I lost a bunch of late October emails! Methinks this was me hastily deleting hundreds of automatic notifications that flooded in after moving Mastodon instances (If you’re on Mastodon, I’m now on hcommons.social; if you’re wondering why I’m talking about an extinct pachyderm, know that this is yet another social media channel, not a Jurassic Park situation).
One of the emails that fell into the Halloween Bermuda Triangle was from a reader. If you wrote to me about a short story, please write again! Your email went up in a puff of virtual smoke.
HUMANS: A Monstrous History in the wild?
If you’ve bought HUMANS, borrowed it from the library, or recommended it to someone, thank you so much! If you feel inspired to post a photo of the book with your cat, your coffee cup, out on your summer/winter travels or any such, please feel free to tag me on social media! My coordinates are at the bottom of this newsletter (or you can always email the photo to me if you’d like me to share it places).
In case you missed it…
Fall publications (freely accessible)
A Smithsonian essay about a 16th-century painting of hell with New World and genderqueer motifs among the demons.
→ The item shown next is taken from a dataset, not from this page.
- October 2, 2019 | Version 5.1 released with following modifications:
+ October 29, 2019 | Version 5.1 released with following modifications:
An essay in Reactor on why Star Trek TNG's Borg Collective are the perfect monster for our time.
A philosophical essay about monstrification from antiquity to the present, in Aeon.
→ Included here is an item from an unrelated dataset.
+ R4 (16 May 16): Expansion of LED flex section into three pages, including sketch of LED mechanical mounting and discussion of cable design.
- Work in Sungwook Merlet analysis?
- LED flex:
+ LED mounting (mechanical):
An essay on ancient monsters and their consequences for how Europeans thought about humanity in the age of exploration appeared in Pasts Imperfect.
You can also find me on www.surekhadavies.org,
BlueSky (my main social media site, @drsurekhadavies.bsky.social),
Instagram/Threads (https://www.instagram.com/surekhadavies/),
Mastodon (https://hcommons.social/@surekhadavies)
and LinkedIn (@surekhadavies-53711753/)
I am likewise only an extremely occasional consumer of horror novels (slightly more regular for movies, but mostly for monsters e.g. the Alien, Godzilla, etc. franchises). However, one that I highly recommend if you want to continue exploring the genre is Hildur Knutsdottir's "The Night Guest." Partly I was hooked by the somewhat comedic open sequences with the narrator recounting attempts to get a diagnosis from her doctor for her mysterious fatigue symptoms, which is hilariously recognizable to anyone who's ever suffered from long COVID or other post-viral fatigue symptoms. But also it's taut, perfectly paced, and more of a bracing novella than something longer that you have to worry about whether you'll last to the end. Oh, and thanks for the rec re: "Whalefall," which I had not heard of but will check out. :-)
Thanks, Karl, for the recommendation! I'll be cautiously sampling more horror-adjacent stuff in future. Like you, it's the straightforward improbable(ish) monsters that I've watched to date, many of which are not horror-inducing but just excitingly scary.